How best to transfer a large number of arrays of chars to the GPU?

I am new to CUDA and am trying to do some processing of a large number of arrays. Each array is an array of about 1000 chars (not a string, just stored as chars) and there can be up to 1 million of them, so about 1 gb of data to be transfered. This data is already all loaded into memory and I have a pointer to each array, but I don't think I can rely on all the data being sequential in memory, so I can't just transfer it all with one call.
I currently made a first go at it with thrust, and based my solution kind of on this message ... I made a struct with a static call that allocates all the memory, and then each individual constructor copies that array, and I have a transform call which takes in the struct with the pointer to the device array.
My problem is that this is obviously extremely slow, since each array is copied individually. I'm wondering how to transfer this data faster.
In this question (the question is mostly unrelated, but I think the user is trying to do something similar) talonmies suggests that they try and use a zip iterator but I don't see how that would help transfer a large number of arrays.
I also just found out about cudaMemcpy2DToArray and cudaMemcpy2D while writing this question, so maybe those are the answer, but I don't see immediately how these would work, since neither seem to take pointers to pointers as input...
Any suggestions are welcome...
One way to do this is as marina.k suggested, batching your transfers only as you need them. Since you said each array only contains about 1000 chars, you could assign each char to a thread (since on Fermi we can allocate 1024 threads per block) and have each array handled by one block. In this case you may be able to transfer all the arrays for one "round" in one call - can you use a FORTRAN style, where you make one gigantic array and to get the 5th element of the "third" 1000 char array you would go:
third_array[5] = big_array[5 + 2*1000]
so that the first 1000 char array makes up the first 1000 elements of big_array, the second 1000 char array makes up the second 1000 elements of big_array, etc. ? In this case your chars would be continuous in memory and you could move the set you were going to process with one kernel launch in only one memcpy. Then as soon as you launch one kernel, you refill big_array on the CPU side and copy it asynchronously to the GPU.

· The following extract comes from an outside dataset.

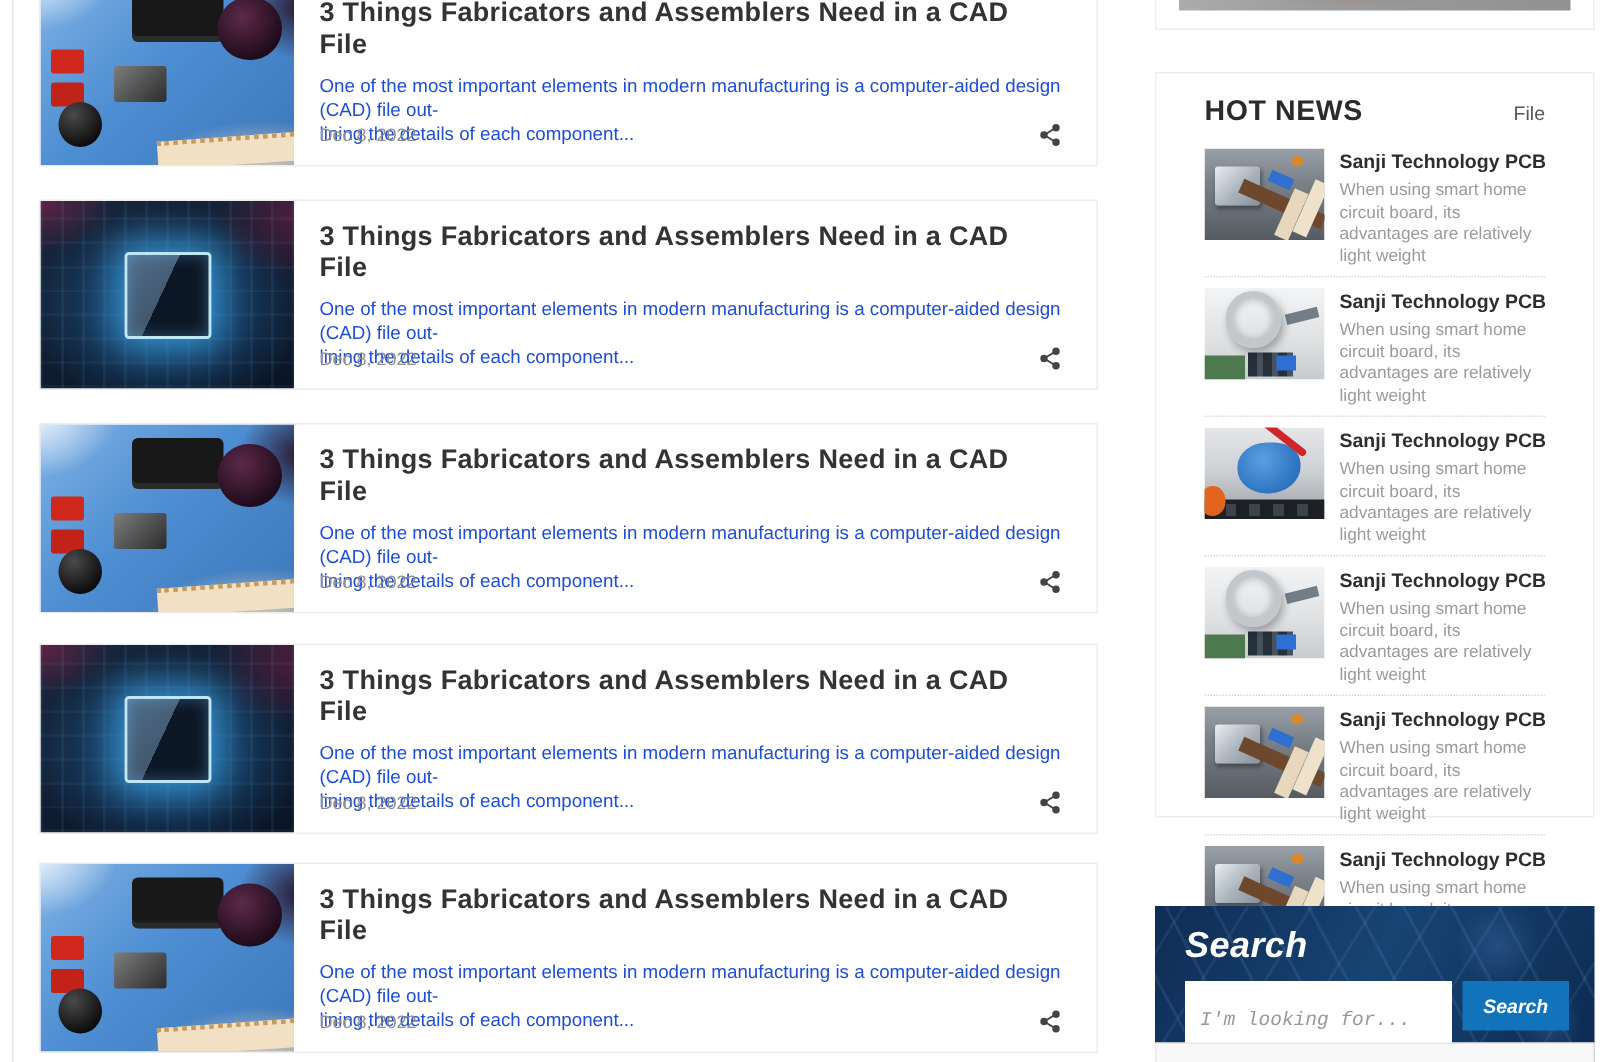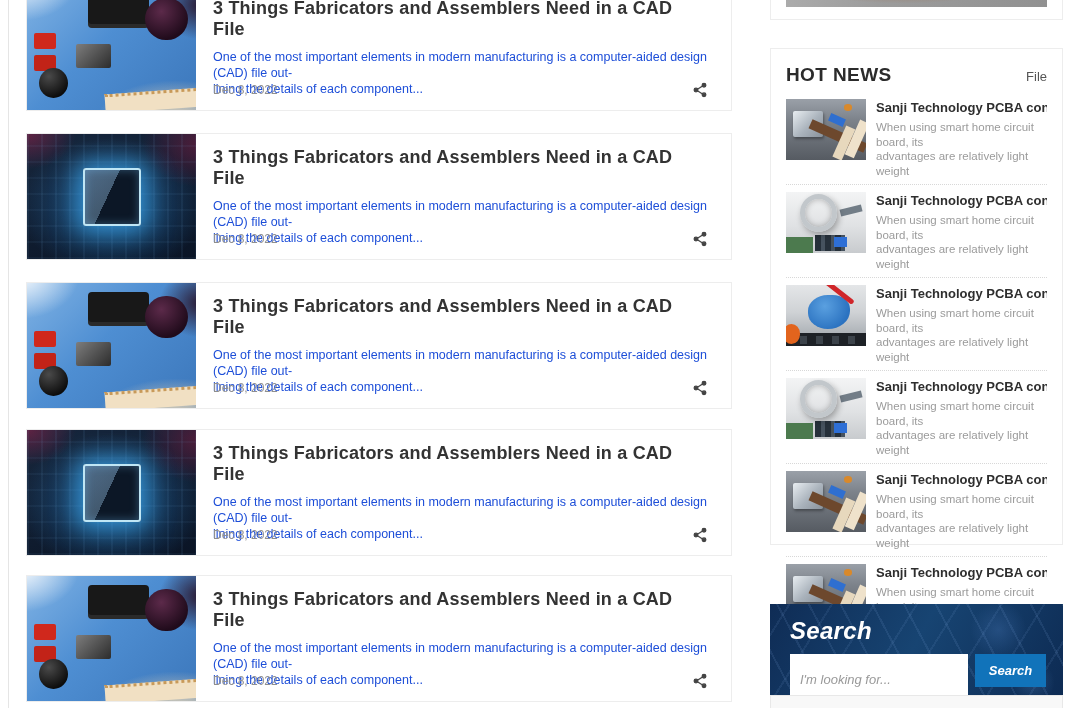"HOT NEWS" .hot-news { padding: 0 15px -> 0 32px }
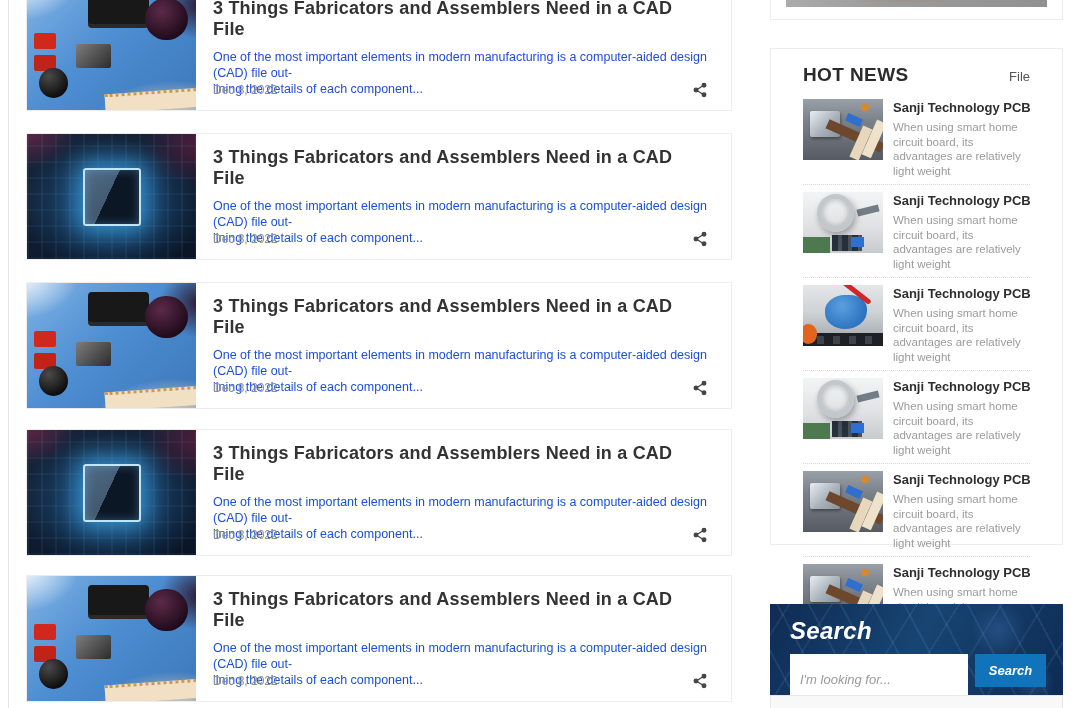"I'm looking for..." .search-input { font-family: Liberation Sans, sans-serif -> Liberation Mono, monospace }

Within each kernel, you could simply handle each array within 1 block, so that block N handles the (N-1)-thousandth element up to the N-thousandth of d_big_array (where you copied all those chars to).
Did you try pinned memory? This may provide a considerable speed-up on some hardware configurations.
Take try of async, you can assign the same job to different streams, each stream process a small part of date, make tranfer and computation at the same time
here is code:
cudaMemcpyAsync(
inputDevPtr + i * size, hostPtr + i * size, size, cudaMemcpyHostToDevice, stream[i]
);
MyKernel<<<100, 512, 0, stream[i]>>> (outputDevPtr + i * size, inputDevPtr + i * size, size);
cudaMemcpyAsync(
hostPtr + i * size, outputDevPtr + i * size, size, cudaMemcpyDeviceToHost, stream[i]
);